### Exercise brief
The stretch wanted below opens at the line containing "0; width: 999px; height: 48px;" and closes at the line containing "12px; width: 999px; height: 48px;". Please return it exactly, with no other lines.
◆ ◆ ◆ ◆
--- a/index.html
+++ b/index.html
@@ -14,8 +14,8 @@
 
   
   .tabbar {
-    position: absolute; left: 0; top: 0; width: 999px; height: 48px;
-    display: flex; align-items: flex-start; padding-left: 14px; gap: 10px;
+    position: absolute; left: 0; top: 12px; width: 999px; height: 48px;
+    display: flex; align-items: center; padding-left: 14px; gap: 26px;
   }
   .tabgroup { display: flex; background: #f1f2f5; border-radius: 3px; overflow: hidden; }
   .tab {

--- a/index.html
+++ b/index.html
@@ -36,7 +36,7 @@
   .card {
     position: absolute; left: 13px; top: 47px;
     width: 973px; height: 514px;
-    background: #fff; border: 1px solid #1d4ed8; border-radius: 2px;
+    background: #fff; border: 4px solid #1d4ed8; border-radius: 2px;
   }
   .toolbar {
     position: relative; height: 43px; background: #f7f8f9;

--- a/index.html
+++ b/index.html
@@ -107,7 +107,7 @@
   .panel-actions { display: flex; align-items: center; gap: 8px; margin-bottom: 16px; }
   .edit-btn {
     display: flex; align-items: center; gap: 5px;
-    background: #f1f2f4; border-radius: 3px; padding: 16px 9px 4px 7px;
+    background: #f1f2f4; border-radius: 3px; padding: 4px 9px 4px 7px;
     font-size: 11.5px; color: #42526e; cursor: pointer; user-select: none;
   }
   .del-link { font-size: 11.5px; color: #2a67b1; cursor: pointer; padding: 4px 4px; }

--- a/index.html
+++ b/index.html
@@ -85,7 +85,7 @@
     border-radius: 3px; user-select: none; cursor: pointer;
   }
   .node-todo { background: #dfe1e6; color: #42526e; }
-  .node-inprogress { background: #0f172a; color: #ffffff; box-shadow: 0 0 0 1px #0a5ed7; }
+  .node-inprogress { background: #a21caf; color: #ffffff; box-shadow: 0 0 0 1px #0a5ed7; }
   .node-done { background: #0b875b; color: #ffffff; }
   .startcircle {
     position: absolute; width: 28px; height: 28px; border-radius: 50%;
◆ ◆ ◆ ◆
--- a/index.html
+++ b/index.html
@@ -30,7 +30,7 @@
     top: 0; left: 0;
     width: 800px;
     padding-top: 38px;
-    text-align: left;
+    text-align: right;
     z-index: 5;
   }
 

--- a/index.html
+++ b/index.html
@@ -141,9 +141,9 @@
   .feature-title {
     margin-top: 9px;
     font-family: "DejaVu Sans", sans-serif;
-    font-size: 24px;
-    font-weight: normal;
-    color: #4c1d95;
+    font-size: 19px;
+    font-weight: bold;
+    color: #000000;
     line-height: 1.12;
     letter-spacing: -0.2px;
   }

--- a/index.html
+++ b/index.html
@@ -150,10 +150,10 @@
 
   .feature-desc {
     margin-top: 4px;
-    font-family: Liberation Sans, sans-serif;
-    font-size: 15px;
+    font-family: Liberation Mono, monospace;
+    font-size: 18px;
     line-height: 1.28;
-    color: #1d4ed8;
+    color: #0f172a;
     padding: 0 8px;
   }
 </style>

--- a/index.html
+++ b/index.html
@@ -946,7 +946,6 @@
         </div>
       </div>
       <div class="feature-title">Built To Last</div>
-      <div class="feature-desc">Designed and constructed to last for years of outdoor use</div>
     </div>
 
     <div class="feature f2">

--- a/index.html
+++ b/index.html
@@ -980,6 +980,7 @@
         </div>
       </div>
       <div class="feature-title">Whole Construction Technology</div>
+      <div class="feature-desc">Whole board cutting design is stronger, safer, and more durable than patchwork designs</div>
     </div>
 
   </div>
◆ ◆ ◆ ◆
### Output for this exercise
-    position: absolute; left: 0; top: 0; width: 999px; height: 48px;
-    display: flex; align-items: flex-start; padding-left: 14px; gap: 10px;
+    position: absolute; left: 0; top: 12px; width: 999px; height: 48px;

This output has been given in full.